Last but not least in the May issue of ICHE, Gonzalo Bearman and our very own Mike Edmond from VCU in Richmond, completed a nice quasi-experimental study looking at the benefits of universal gloving for all patient contact vs. standard contact precautions in their 18-bed surgical ICU. In phase 1 from September '07 to March '08, only standard contact precautions based on passive (clinical culture-directed) surveillance were used while in phase 2 from March '08 to Sept '08 universal gloving with emollient-impregnated gloves was used without contact precautions. During both phases, admission and every 4 day surveillance cultures were performed for MRSA and VRE but for study purposes only and not shared with the clinical teams.
So what happened? Only good things. Universal gloving compliance was 78% in phase 2 and was associated with higher hand hygiene compliance on entry (5% higher) and exit (12% higher). It also appears that universal gloving was associated with reduced CLABSI and catheter-UTIs, but with p-values = 0.1 for both outcomes. C. difficile was also lower (2.0/1,000 patient-days down to 1.4/1,000) but this finding was not statistically significant, p=0.53. VAP rates were the same (1.0 vs 1.1/1000 device days) The most important finding, in my opinion, was that HCW were less likely to have MRSA and VRE contaminating their hands during the universal glove phase. Despite what the authors state (Mike don't be mad!), the study was not likely powered sufficiently to find reduced acquisition, given that MRSA acquisition was reduced by 50% with universal glove (2.9/1000 patient-days vs. 1.4/1000 patient days) but this had a p=0.2.

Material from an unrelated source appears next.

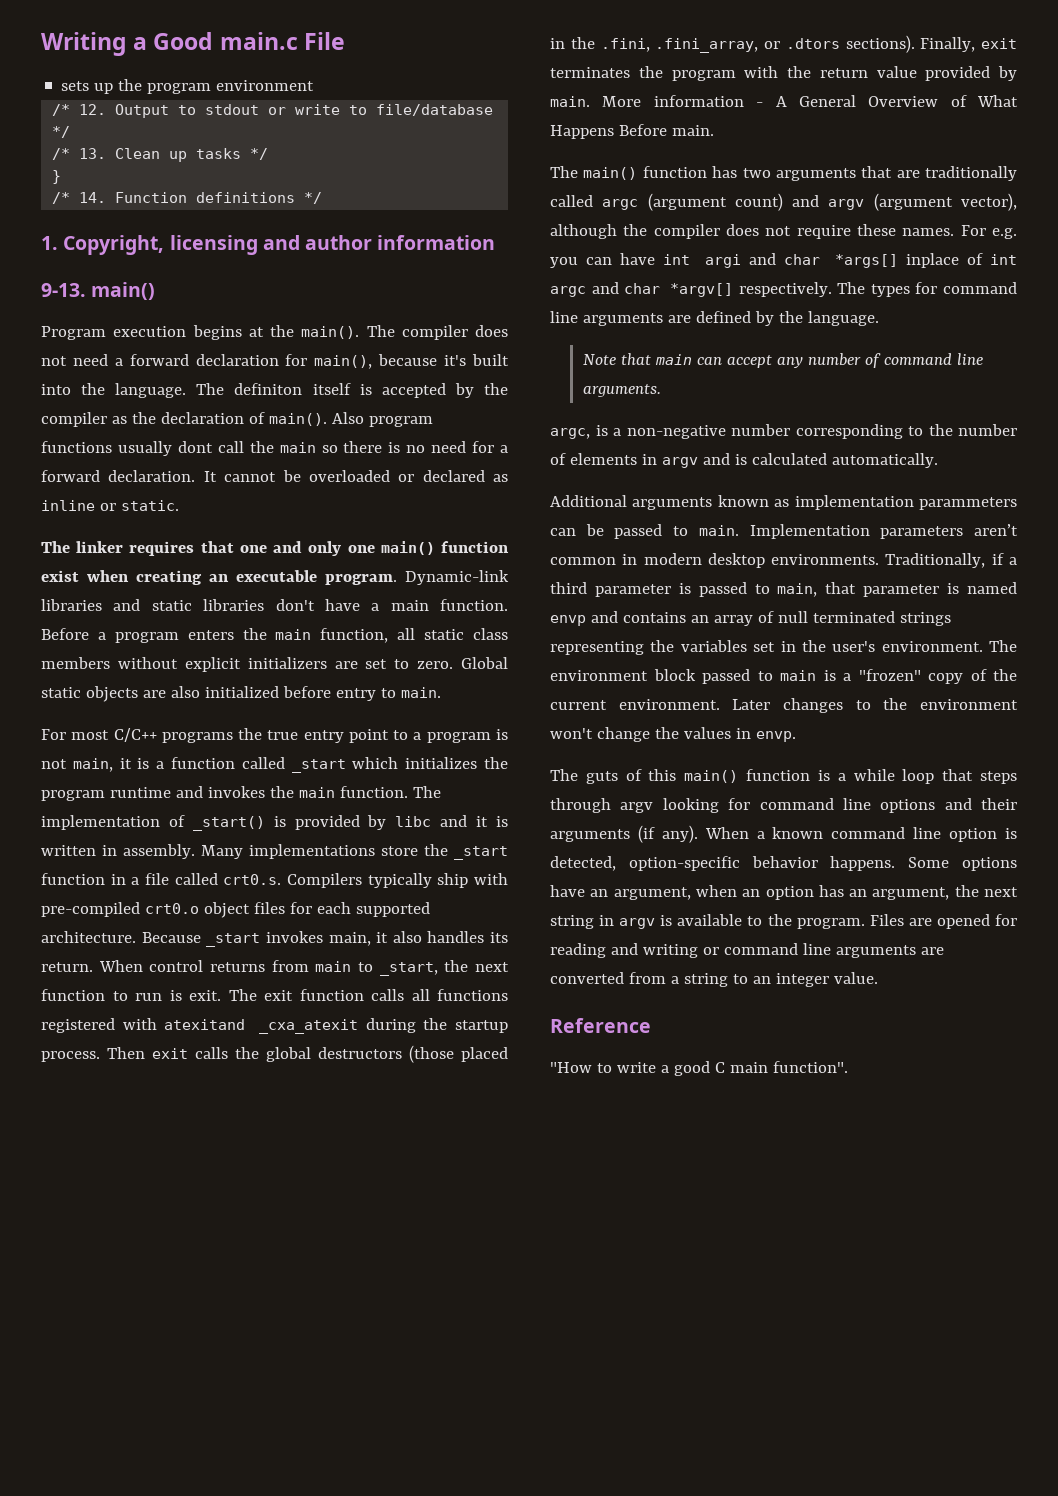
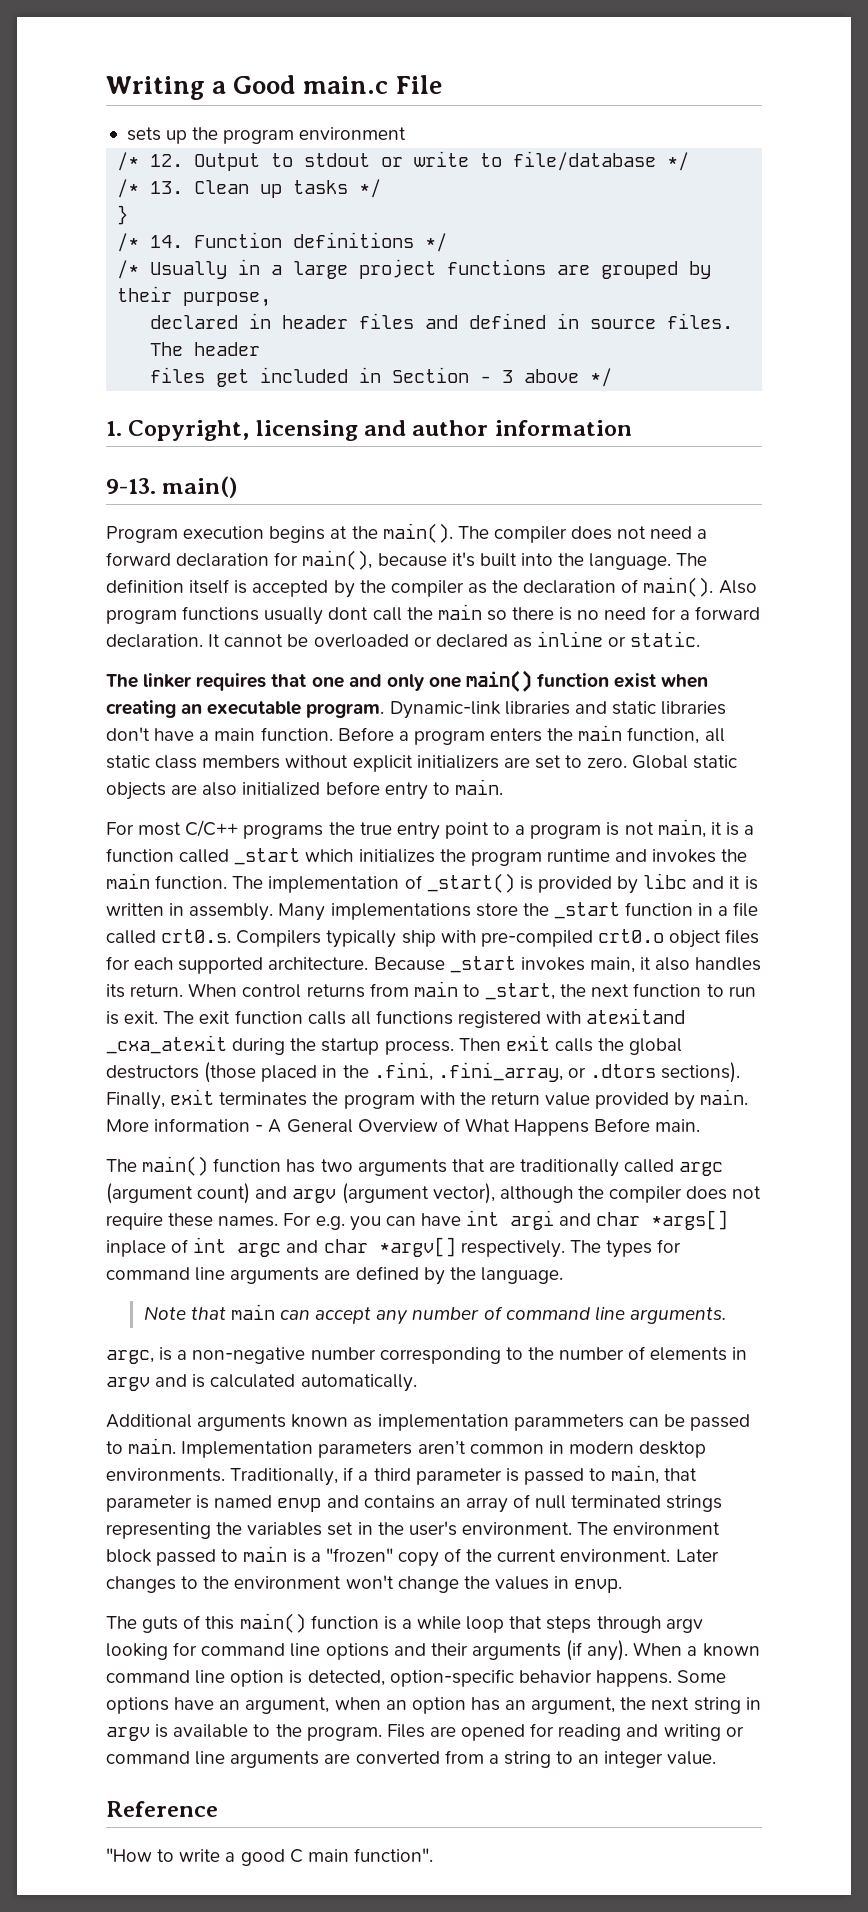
(323, 198) none -> [117,259,712,279] [117,286,272,307] [150,313,734,329] [150,342,261,356] [150,367,613,387] // /* Usually in a large project functions are grouped by their purpose, // declared in header files and defined in source files. The header // files get included in Section - 3 above */
[234,383,303,395] definiton -> [106,579,184,593] definition

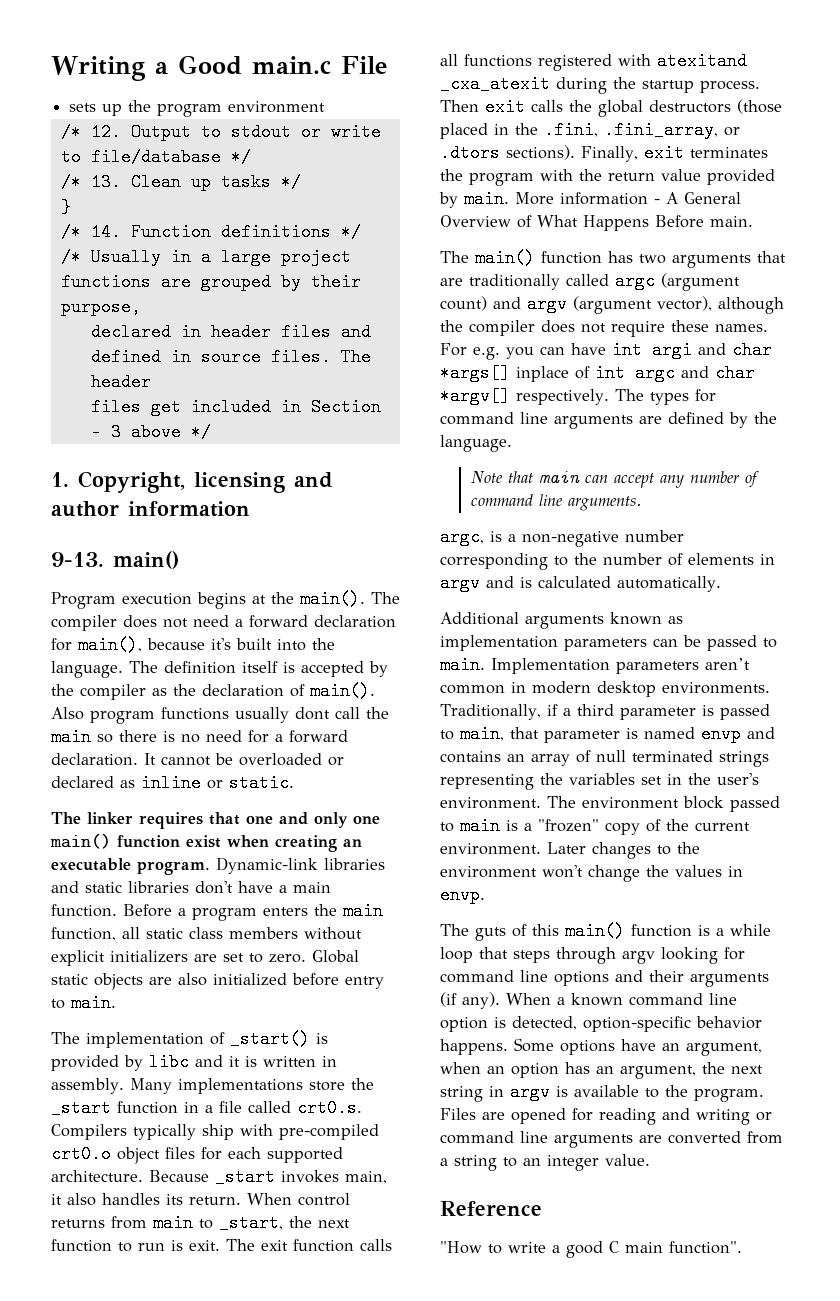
[106,819,755,840] [106,848,748,866] [106,873,228,889] For most C/C++ programs the true entry point to a program is not main, it is a function called _start which initializes the program runtime and invokes the main function. -> (116, 1003) none
[513,1414,624,1431] parammeters -> [564,638,647,651] parameters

I think overall, that these findings suggest that universal gloving shows promise warranting further study. I wonder if they stopped universal gloving after the study period? If they did, this would make for a very epidemiologically sound quasi-study (roll-in and roll-out) which could be analyzed using more powerful segmented Poisson regression,which can detect a change in slope and intercept associated with starting or stopping the intervention.
The June ICHE just appeared online 5 minutes ago...more exciting evidence for us to review!